他过得很糟糕。维也纳从来没有善待过他,皇帝约瑟夫偶尔宴客时招他来弹个小曲助兴,却从未认真考虑过给他安排一个宫廷音乐家的职位。聚集在维也纳的各国音乐家暗地结帮排斥他,特别是宫廷乐师红人萨列里,就是电影《莫扎特》中那个疯狂嫉妒莫扎特的人,总是不断提醒皇帝,莫扎特只会弹琴哪里能写什么歌剧。

都是因为才华太耀眼了。只有海顿对世人说,莫扎特是个伟大的天才。

撮合莫扎特写歌剧的,其实是宫廷内斗。著名剧作家达·蓬特来找莫扎特合作,因为宫廷中负责安排歌剧创作的官员总是胡乱砍他的脚本,他觉得憋屈,想联合莫扎特整出个灿烂的大作给他们好看,于是有了《唐璜》,《唐璜》成功之后,他们趁胜追击,又有了《费加罗的婚礼》,直到《费加罗的婚礼》轰动布拉格的传闻传到维也纳,约瑟夫皇帝觉得再漠视莫扎特恐怕会遭人耻笑他不识才,于是,委以重任,保证演出,莫扎特终于能够安心写他梦寐以求的歌剧,《魔笛》。

那一年,莫扎特已经预感到了死亡。平时工作很多,欠债很多,在维也纳一直等不到出人头地,他写着写着,常常觉得地板迎面扑过来,就这样晕了过去。如今我们才知道,莫扎特的早逝是因为日照不足,奥地利这个国家本来日照时间短暂,而这位18世纪的宅男终日窝在家中勤奋作曲,直到写得手指痉挛,需要妻子帮忙切面包。他哀伤地等待死亡来临,深深觉得解脱和安宁。他曾是一个多么容易乐开怀的人,喜欢穿深红色的礼服,一个笑话就能让他笑得前俯后仰,不是笑话也可以让他乐不可支。也许他真的是上帝的纯洁信使,巨大的天才和悲剧的早夭,他都满不在乎似的自然面对,觉得这些都是天赐恩泽。

 

那个时候,他已经不再考虑逢迎贵族,也不再信任维也纳人的浅薄品味,只想实现自己的音乐才能,把心里流动的音乐都记录下来。维也纳给予他的漠视和嘲弄,叫他心酸而坚定地找到自己的道路。从他的晚期交响乐(比如三首布拉格交响曲和朱庇特交响曲等等)中,我们发现,从小到大贯穿他的那种优哉游哉的欢快乐风消失了,取而代之的是一种带有命运感的深邃的精神力量。而他的歌剧也一样,从《唐璜》到《魔笛》,一部比一部接近完美。

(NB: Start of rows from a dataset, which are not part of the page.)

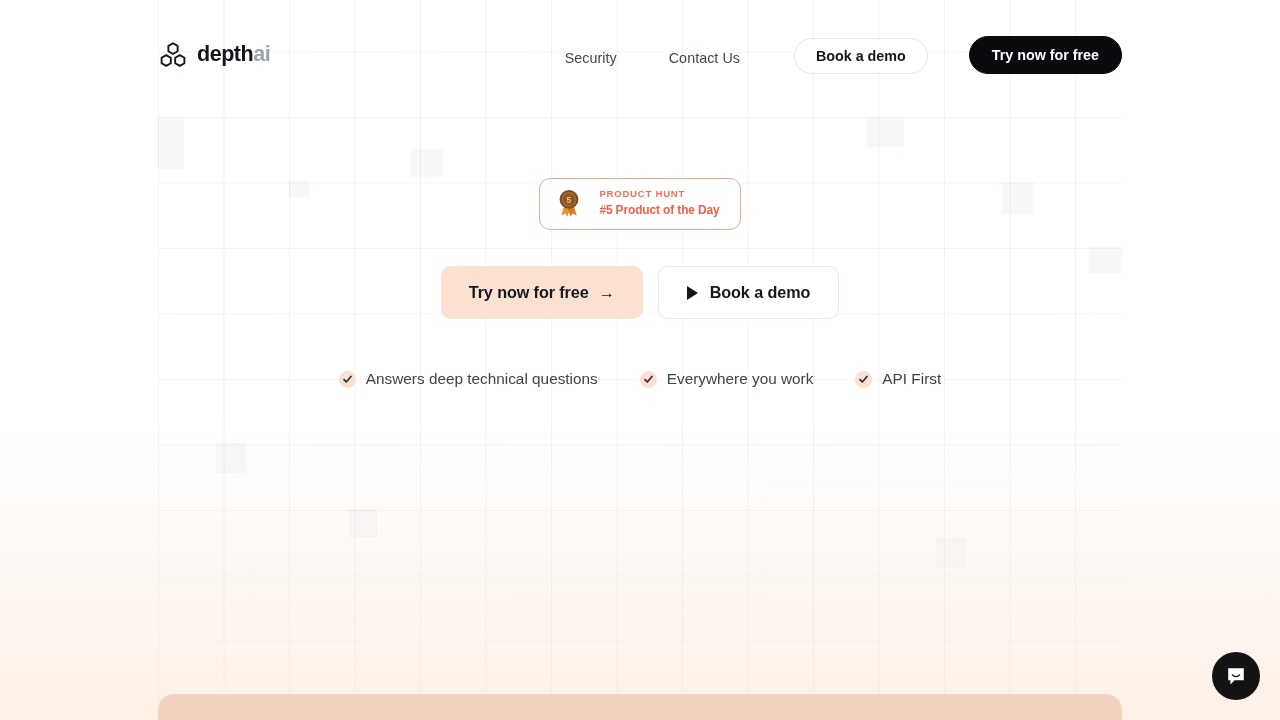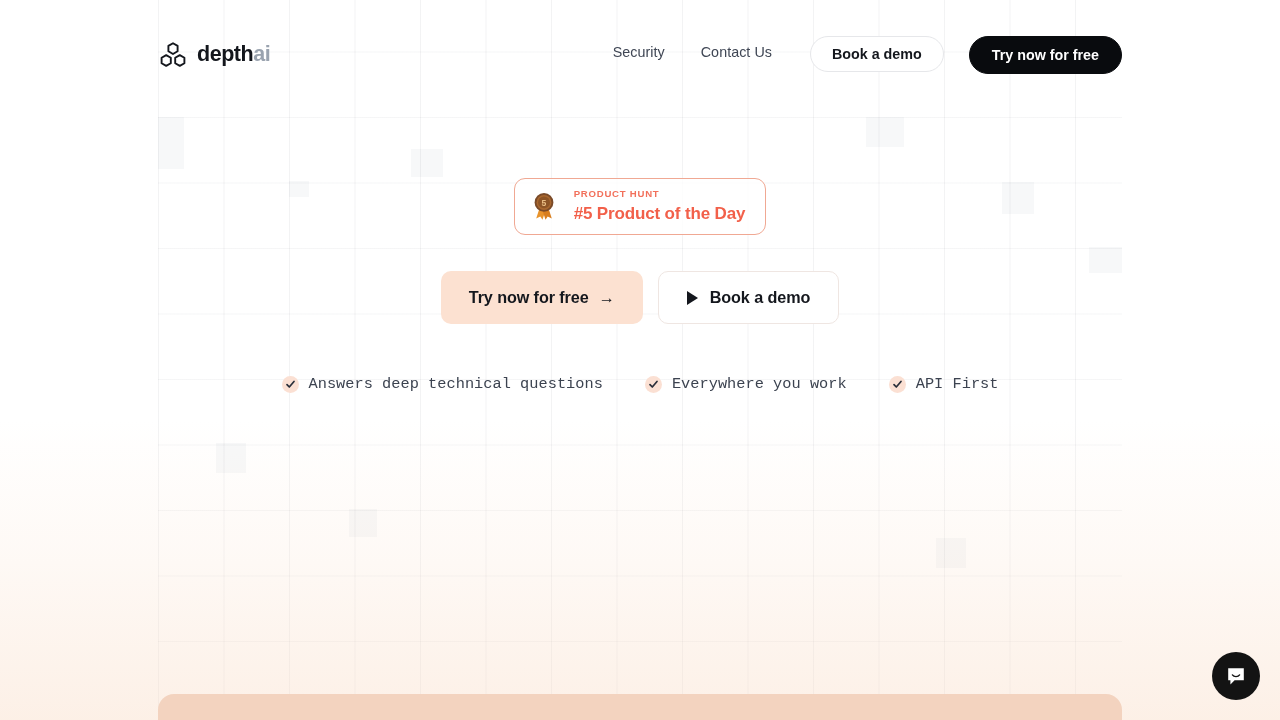"Security" .nav-links { align-items: flex-start -> flex-end; gap: 0 -> 16px }
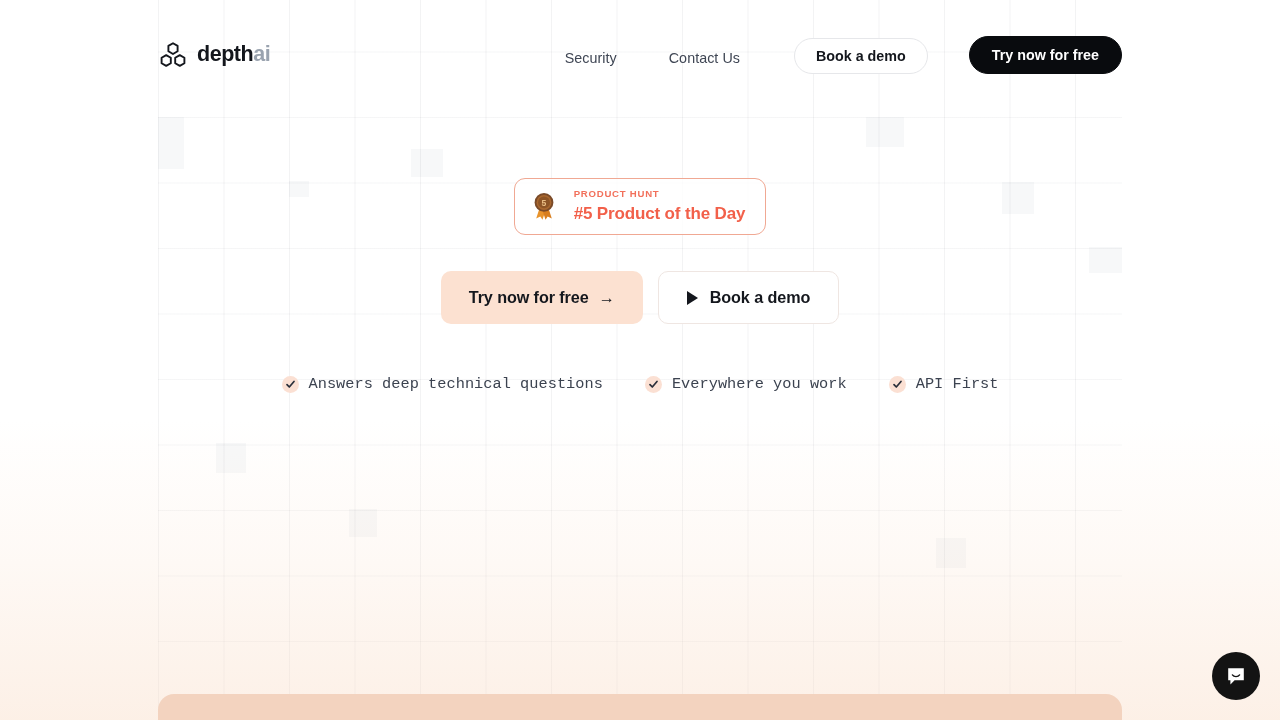"#5 Product of the Day" .ph-title { font-size: 17px -> 12px }
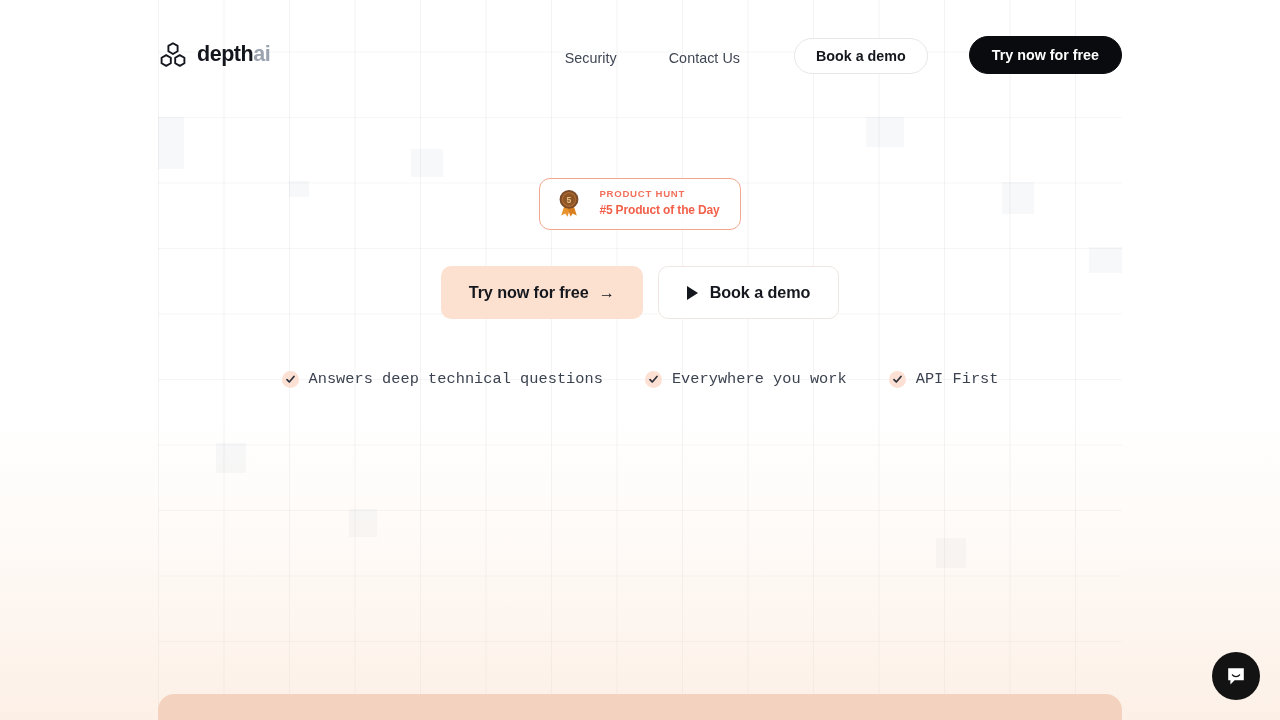"Answers deep technical questions" .features { font-family: Liberation Mono, monospace -> none }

如今莫扎特的传记、研究论著早已经浩繁迭卷,他的家乡萨尔茨堡几乎依靠他发展起了旅游业,他的扮鬼脸的头像出现在咖啡馆、巧克力店和农贸集市里。我读到的这本传记,是美国作家玛西亚·达文波特的作品,从旧书摊上花了5块钱购得。这本书和莫扎特的音乐一样,温柔流畅,我却读得几度热泪盈眶,欲罢不能。这样流芳百世的天才,当年竟被宫廷爵爷们像狗一样呼来踹走,极尽戏弄,维也纳的同行们又联手打压他。简直才华像屈辱,单纯是罪过,我恨不得他能变成吕利那样精明狡诈巧言令色的人,把个缺才又缺德的宫廷乐师一个一个踢走。可是想来想去,这一切悲剧,都应怪罪他那势利的老爸。小时候拿他耍猴赚金币,长大后却没有真正关怀帮助过他,他只是利用了儿子,毫无诚意辅助儿子成就大事业。莫扎特在维也纳的不得翻身,多半也归因于童年时代秀过了头。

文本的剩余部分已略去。